[<prev] [next>] [<thread-prev] [thread-next>] [day] [month] [year] [list]
Message-ID: <2025-07-24.1753364886-sleek-serves-calm-fiat-canned-carnivals-jmzVpR@cyphar.com>
Date: Fri, 25 Jul 2025 12:13:03 +1000
From: Aleksa Sarai <cyphar@...har.com>
To: Christian Brauner <brauner@...nel.org>
Cc: Alexander Viro <viro@...iv.linux.org.uk>, Jan Kara <jack@...e.cz>,
Jonathan Corbet <corbet@....net>, Shuah Khan <shuah@...nel.org>, linux-kernel@...r.kernel.org,
linux-fsdevel@...r.kernel.org, linux-api@...r.kernel.org, linux-doc@...r.kernel.org,
linux-kselftest@...r.kernel.org
Subject: Re: [PATCH RFC v2 2/4] procfs: add "pidns" mount option
On 2025-07-24, Christian Brauner <brauner@...nel.org> wrote:
> On Wed, Jul 23, 2025 at 09:18:52AM +1000, Aleksa Sarai wrote:
> > Since the introduction of pid namespaces, their interaction with procfs
> > has been entirely implicit in ways that require a lot of dancing around
> > by programs that need to construct sandboxes with different PID
> > namespaces.
> >
> > Being able to explicitly specify the pid namespace to use when
> > constructing a procfs super block will allow programs to no longer need
> > to fork off a process which does then does unshare(2) / setns(2) and
> > forks again in order to construct a procfs in a pidns.
> >
> > So, provide a "pidns" mount option which allows such users to just
> > explicitly state which pid namespace they want that procfs instance to
> > use.
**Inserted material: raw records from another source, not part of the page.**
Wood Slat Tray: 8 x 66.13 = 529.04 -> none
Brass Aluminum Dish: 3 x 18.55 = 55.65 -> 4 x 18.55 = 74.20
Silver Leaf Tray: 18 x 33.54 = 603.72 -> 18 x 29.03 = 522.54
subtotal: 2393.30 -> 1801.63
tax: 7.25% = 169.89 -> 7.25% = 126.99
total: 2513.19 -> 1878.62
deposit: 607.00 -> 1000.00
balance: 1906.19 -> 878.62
This interface can be used with fsconfig(2) either with a file
> > descriptor or a path:
> >
> > fsconfig(procfd, FSCONFIG_SET_FD, "pidns", NULL, nsfd);
> > fsconfig(procfd, FSCONFIG_SET_STRING, "pidns", "/proc/self/ns/pid", 0);
>
> Fwiw, namespace mount options could just be VFS generic mount options.
> But it's not something that we need to solve right now.
Yeah if we add this to sysfs it probably should be made generic, but
let's punt this to later. :D
> > or with classic mount(2) / mount(8):
> >
> > // mount -t proc -o pidns=/proc/self/ns/pid proc /tmp/proc
> > mount("proc", "/tmp/proc", "proc", MS_..., "pidns=/proc/self/ns/pid");
> >
> > As this new API is effectively shorthand for setns(2) followed by
> > mount(2), the permission model for this mirrors pidns_install() to avoid
> > opening up new attack surfaces by loosening the existing permission
> > model.
> >
> > Note that the mount infrastructure also allows userspace to reconfigure
> > the pidns of an existing procfs mount, which may or may not be useful to
> > some users.
> >
> > Signed-off-by: Aleksa Sarai <cyphar@...har.com>
> > ---
> > Documentation/filesystems/proc.rst | 6 +++
> > fs/proc/root.c | 90 +++++++++++++++++++++++++++++++++++---
> > 2 files changed, 90 insertions(+), 6 deletions(-)
> >
> > diff --git a/Documentation/filesystems/proc.rst b/Documentation/filesystems/proc.rst
> > index 5236cb52e357..c520b9f8a3fd 100644
> > --- a/Documentation/filesystems/proc.rst
> > +++ b/Documentation/filesystems/proc.rst
> > @@ -2360,6 +2360,7 @@ The following mount options are supported:
> > hidepid= Set /proc/<pid>/ access mode.
> > gid= Set the group authorized to learn processes information.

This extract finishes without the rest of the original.